Assignment:
Starting at the line that contains "shipping method: FedEx -> DHL" and stopping at the line that contains "Polyfibre Evolution Ribbed", transcribe every line of the material below exactly; pictures stay out.

*** Task inputs ***

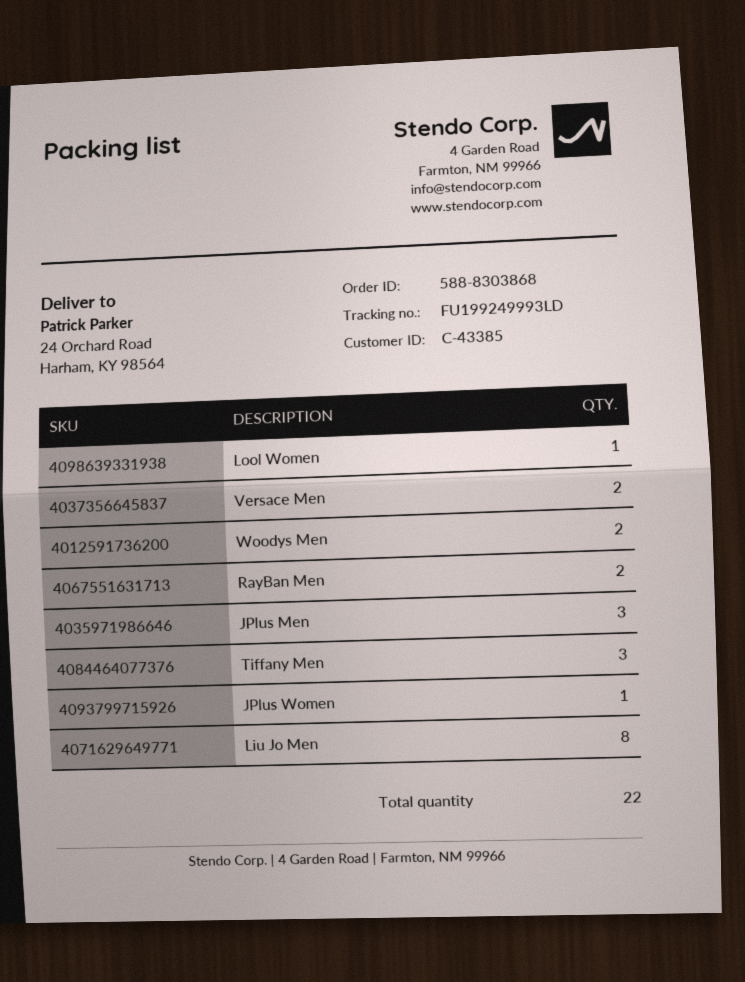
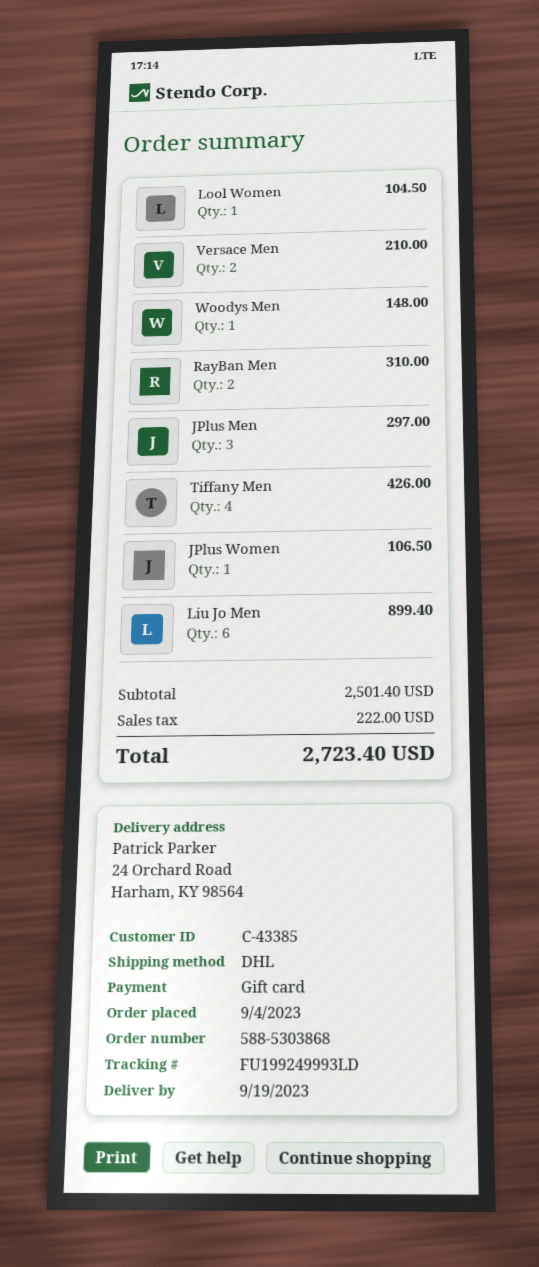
order number: 588-8303868 -> 588-5303868
Woodys Men: 2 -> 1
Tiffany Men: 3 -> 4
Liu Jo Men: 8 -> 6

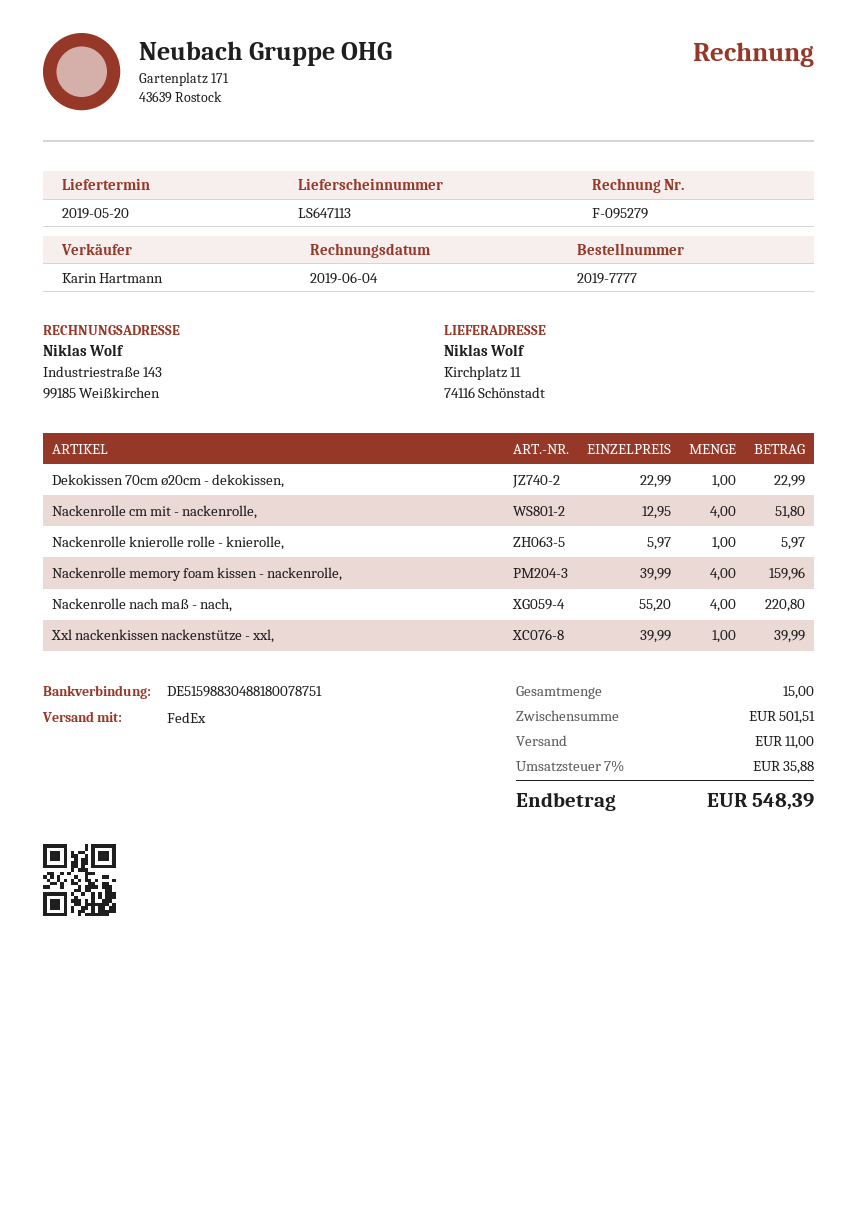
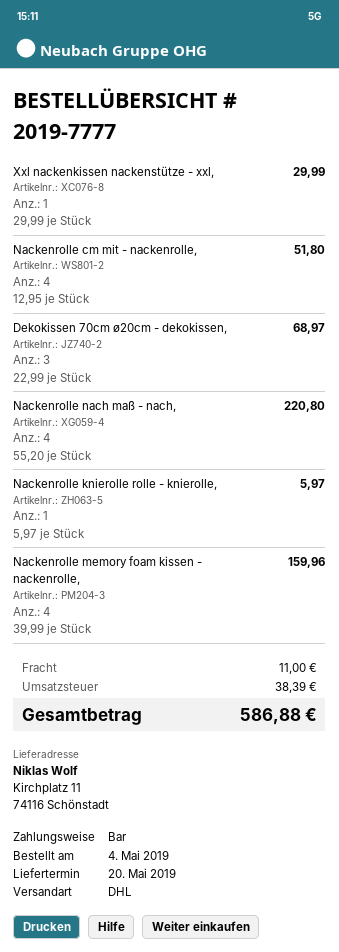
shipping method: FedEx -> DHL
Dekokissen 70cm ø20cm - dekokissen,: 1 x 22.99 = 22.99 -> 3 x 22.99 = 68.97
Xxl nackenkissen nackenstütze - xxl,: 1 x 39.99 = 39.99 -> 1 x 29.99 = 29.99
tax: 35.88 -> 38.39
total: 548.39 -> 586.88

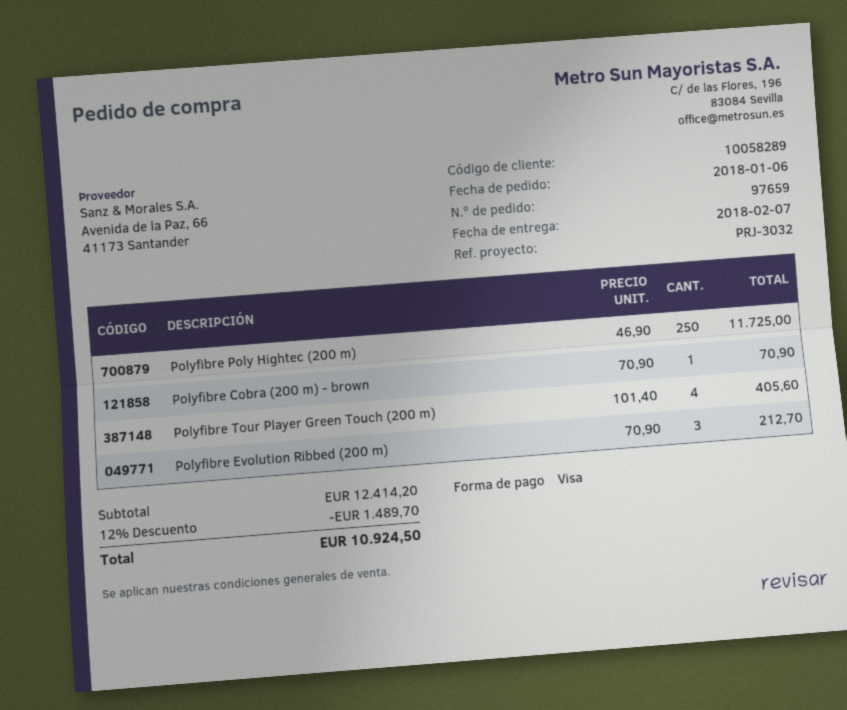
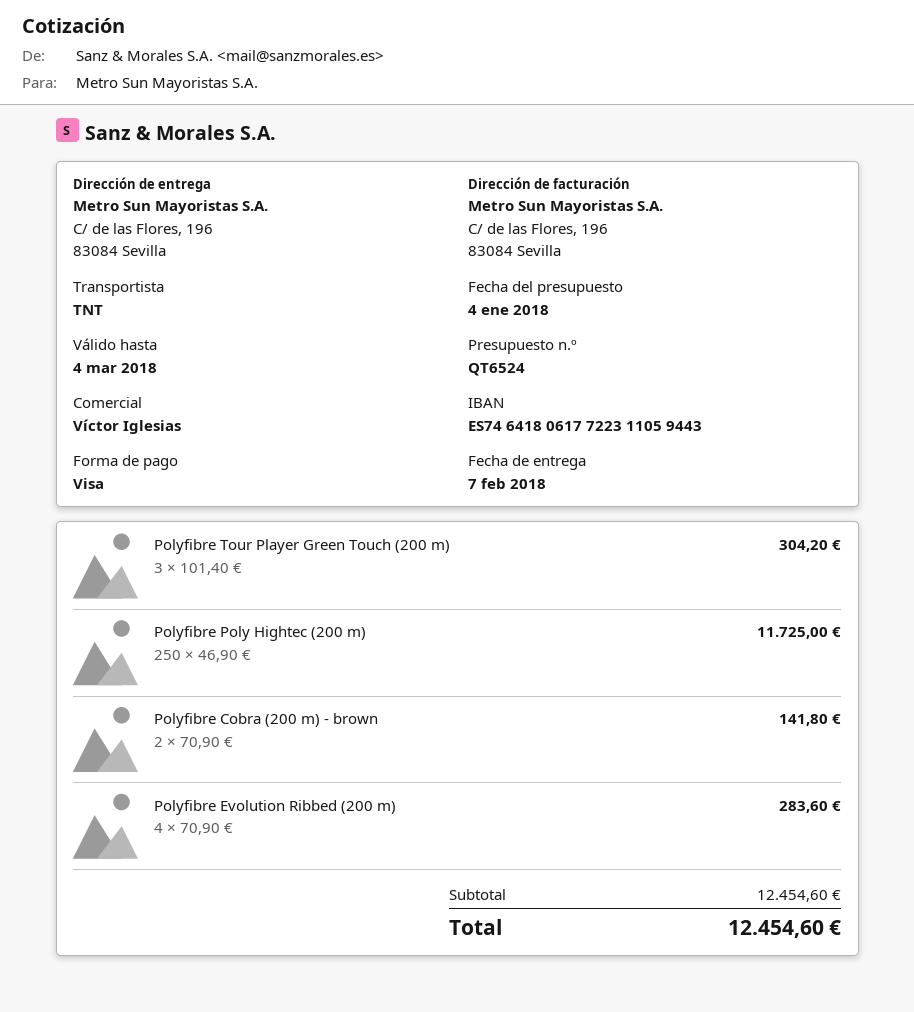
Polyfibre Cobra (200 m) - brown: 1 x 70.90 = 70.90 -> 2 x 70.90 = 141.80
Polyfibre Tour Player Green Touch (200 m): 4 x 101.40 = 405.60 -> 3 x 101.40 = 304.20
Polyfibre Evolution Ribbed (200 m): 3 x 70.90 = 212.70 -> 4 x 70.90 = 283.60
subtotal: 12414.20 -> 12454.60
discount: 12% = 1489.70 -> none
total: 10924.50 -> 12454.60

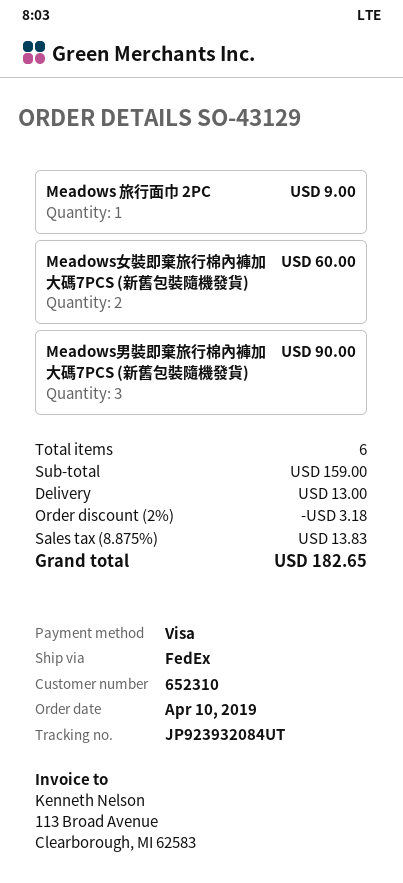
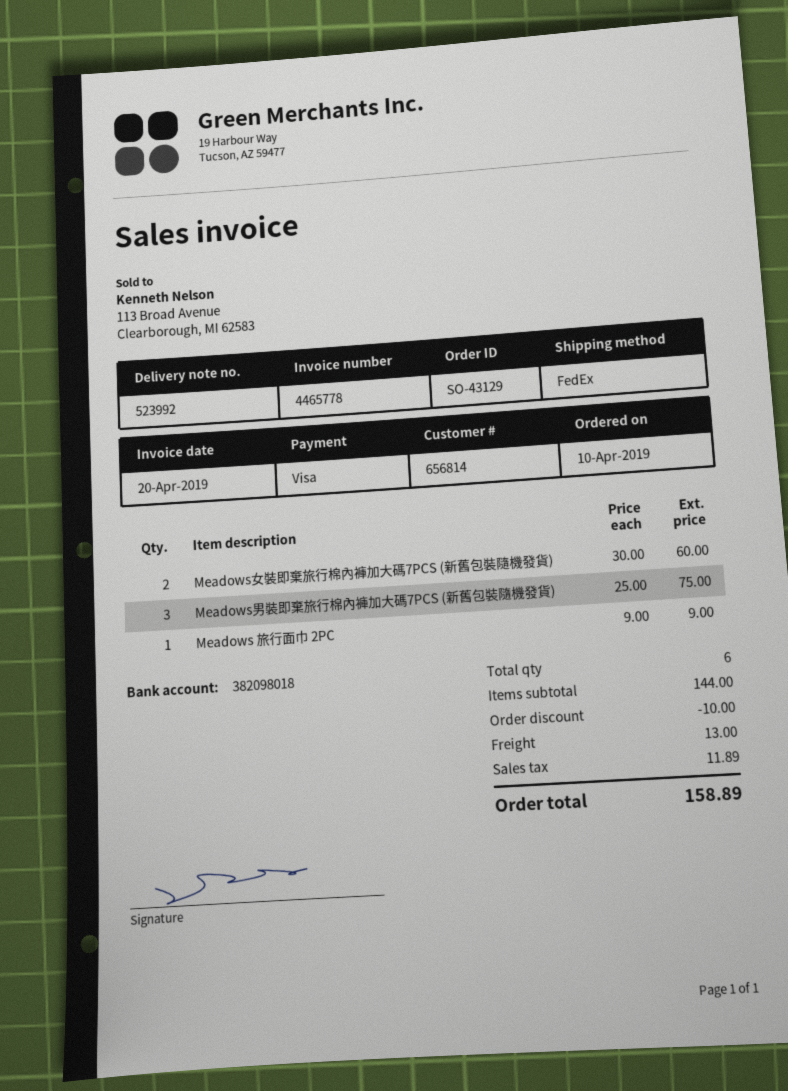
customer number: 652310 -> 656814
Meadows男裝即棄旅行棉內褲加大碼7PCS (新舊包裝隨機發貨): 3 for 90.00 -> 3 for 75.00
subtotal: 159.00 -> 144.00
discount: 3.18 -> 10.00
tax: 13.83 -> 11.89
total: 182.65 -> 158.89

*** End of Task inputs ***

Task response:
shipping method: FedEx -> DHL
Dekokissen 70cm ø20cm - dekokissen,: 1 x 22.99 = 22.99 -> 3 x 22.99 = 68.97
Xxl nackenkissen nackenstütze - xxl,: 1 x 39.99 = 39.99 -> 1 x 29.99 = 29.99
tax: 35.88 -> 38.39
total: 548.39 -> 586.88

Polyfibre Cobra (200 m) - brown: 1 x 70.90 = 70.90 -> 2 x 70.90 = 141.80
Polyfibre Tour Player Green Touch (200 m): 4 x 101.40 = 405.60 -> 3 x 101.40 = 304.20
Polyfibre Evolution Ribbed (200 m): 3 x 70.90 = 212.70 -> 4 x 70.90 = 283.60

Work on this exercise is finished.